Give your grief your full attention. When we try to get away from it or we resist it or we try to fight it and make it go away, it actually gets bigger and more powerful, almost like a toddler who’s going to scream even louder if mommy ignores her. But if we give our grief our full attention with compassion and we hold space for that grief to be there, we may feel a slight shift in our body as it relaxes. So it might wash over us like a wave and then we feel it all. It’s like if you’re a woman who’s ever had a baby and you remember what those contractions were like, it’s like that. The contraction washes over you, it feels horrible and unbearable, and then it kind of recedes and you feel a little bit better. The pain’s still there, but you feel a little bit better.

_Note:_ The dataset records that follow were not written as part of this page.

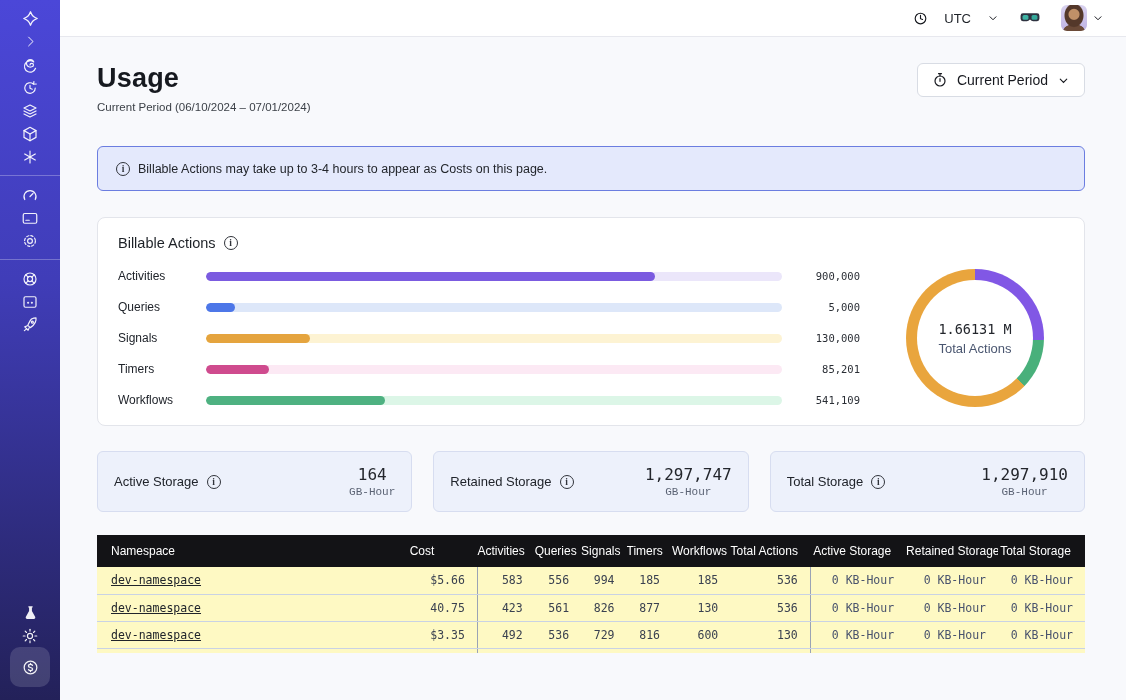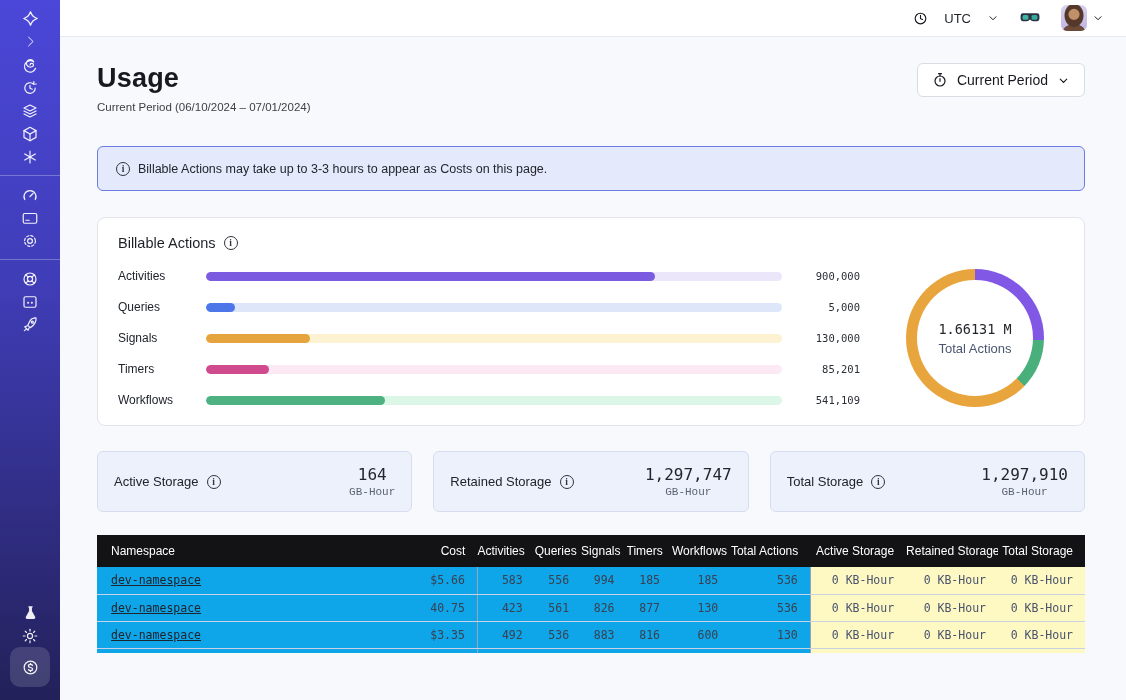--- a/index.html
+++ b/index.html
@@ -85,24 +85,24 @@
   .storage-label { display:flex; align-items:center; gap:8px; font-size:13px; color:#20242b; }
   .storage-nums { text-align:center; }
   .storage-val { font-family:"DejaVu Sans Mono",monospace; font-size:16px; color:#23262c; }
   .storage-unit { font-size:11px; color:#5b6374; margin-top:2px;font-family:Liberation Mono, monospace; }
 
   
   .table-wrap { margin-top:23px; height:118px; overflow:hidden; }
   table { width:100%; border-collapse:collapse; table-layout:fixed;
     font-family:"DejaVu Sans Mono",monospace; font-size:11.5px; color:#3a4150; }
   thead th { background:#131316; color:#fff; font-family:"Liberation Sans",sans-serif;
-    font-weight:500; font-size:12px; padding:9px 12px 9px 0; text-align:right;
+    font-weight:500; font-size:12px; padding:9px 12px 9px 0; text-align:center;
     white-space:nowrap; overflow:hidden; }
   thead th.left { text-align:left; padding-left:14px; }
-  tbody td { background:#0ea5e9; border-bottom:1px solid #c9d2e4; padding:0 12px 0 0;
+  tbody td { background:#fef9c3; border-bottom:1px solid #c9d2e4; padding:0 12px 0 0;
     text-align:right; height:27px; white-space:nowrap; overflow:hidden; }
   tbody td.left { text-align:left; padding-left:14px; }
   tbody td.sep { border-left:1px solid #9aa3b5; }
   tbody td.storage { background:#fef9c3; color:#49536d; }
   tbody tr.partial td { height:11px; border-bottom:none; }
   a.ns { color:#20242b; text-decoration:underline; cursor:pointer; }
 </style>
 </head>
 <body>
 
@@ -273,21 +273,21 @@
         </svg>
       <span>Current Period</span>
       <svg width="13" height="13" viewBox="0 0 24 24" style="stroke:#17191f;fill:none;stroke-width:2;stroke-linecap:round">
           <polyline points="6 9.5 12 15.5 18 9.5"></polyline>
         </svg>
     </button>
   </div>
 
   <div class="banner">
     <span class="info-i">i</span>
-    <span>Billable Actions may take up to 3-3 hours to appear as Costs on this page.</span>
+    <span>Billable Actions may take up to 3-4 hours to appear as Costs on this page.</span>
   </div>
 
   <section class="card">
     <div class="card-title">
       <span>Billable Actions</span>
       <span class="info-i">i</span>
     </div>
     <div class="chart-flex">
       <div class="bars">
           <div class="bar-row">
@@ -425,21 +425,21 @@
             <td class="">536</td>
             <td class="sep storage">0 KB-Hour</td>
             <td class="storage">0 KB-Hour</td>
             <td class="storage">0 KB-Hour</td>
           </tr>
           <tr>
             <td class="left"><a class="ns">dev-namespace</a></td>
             <td class="">$3.35</td>
             <td class="sep">492</td>
             <td class="">536</td>
-            <td class="">883</td>
+            <td class="">729</td>
             <td class="">816</td>
             <td class="">600</td>
             <td class="">130</td>
             <td class="sep storage">0 KB-Hour</td>
             <td class="storage">0 KB-Hour</td>
             <td class="storage">0 KB-Hour</td>
           </tr>
           <tr class="partial">
             <td class=""></td>
             <td class=""></td>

So when we notice our grief, that’s the opposite of denial, all right? Noticing means accepting the reality that we have lost something precious, even if that precious thing was just a dream, and now our body is sad and our body needs to grieve, and that is okay, which is the second thing that we need to do. We need to normalize it. That means accepting that grief is a normal part of a human life, and sometimes life hurts like this. Grief will not kill us, even though it might feel like it will sometimes. Grief is not picky and it doesn’t play favorites. It comes into everyone’s life and it will come into everyone’s life more than once.
Once we realize this and accept that this is a part of our human life, then we will be less surprised or indignant or resistant when it shows up. We still are not going to like it, not by a long shot, and we don’t have to — but we will not add to our clean pain of grief the dirty pain of denying or resisting or fighting it.
I’m telling you, this is the worst thing that we can do with our grief, is to think or believe that it’s pathological or that it’s problematic or that it’s something that we need to immediately get rid of or deal with. No. Grief is a wise teacher and something that deepens us, grows us, and evolves us into the next version of ourselves. We are not bad, and our lives are not bad because we are experiencing grief. Grief is a sign that we are growing and changing. Nobody changes the world without having experienced and learned from deep grief.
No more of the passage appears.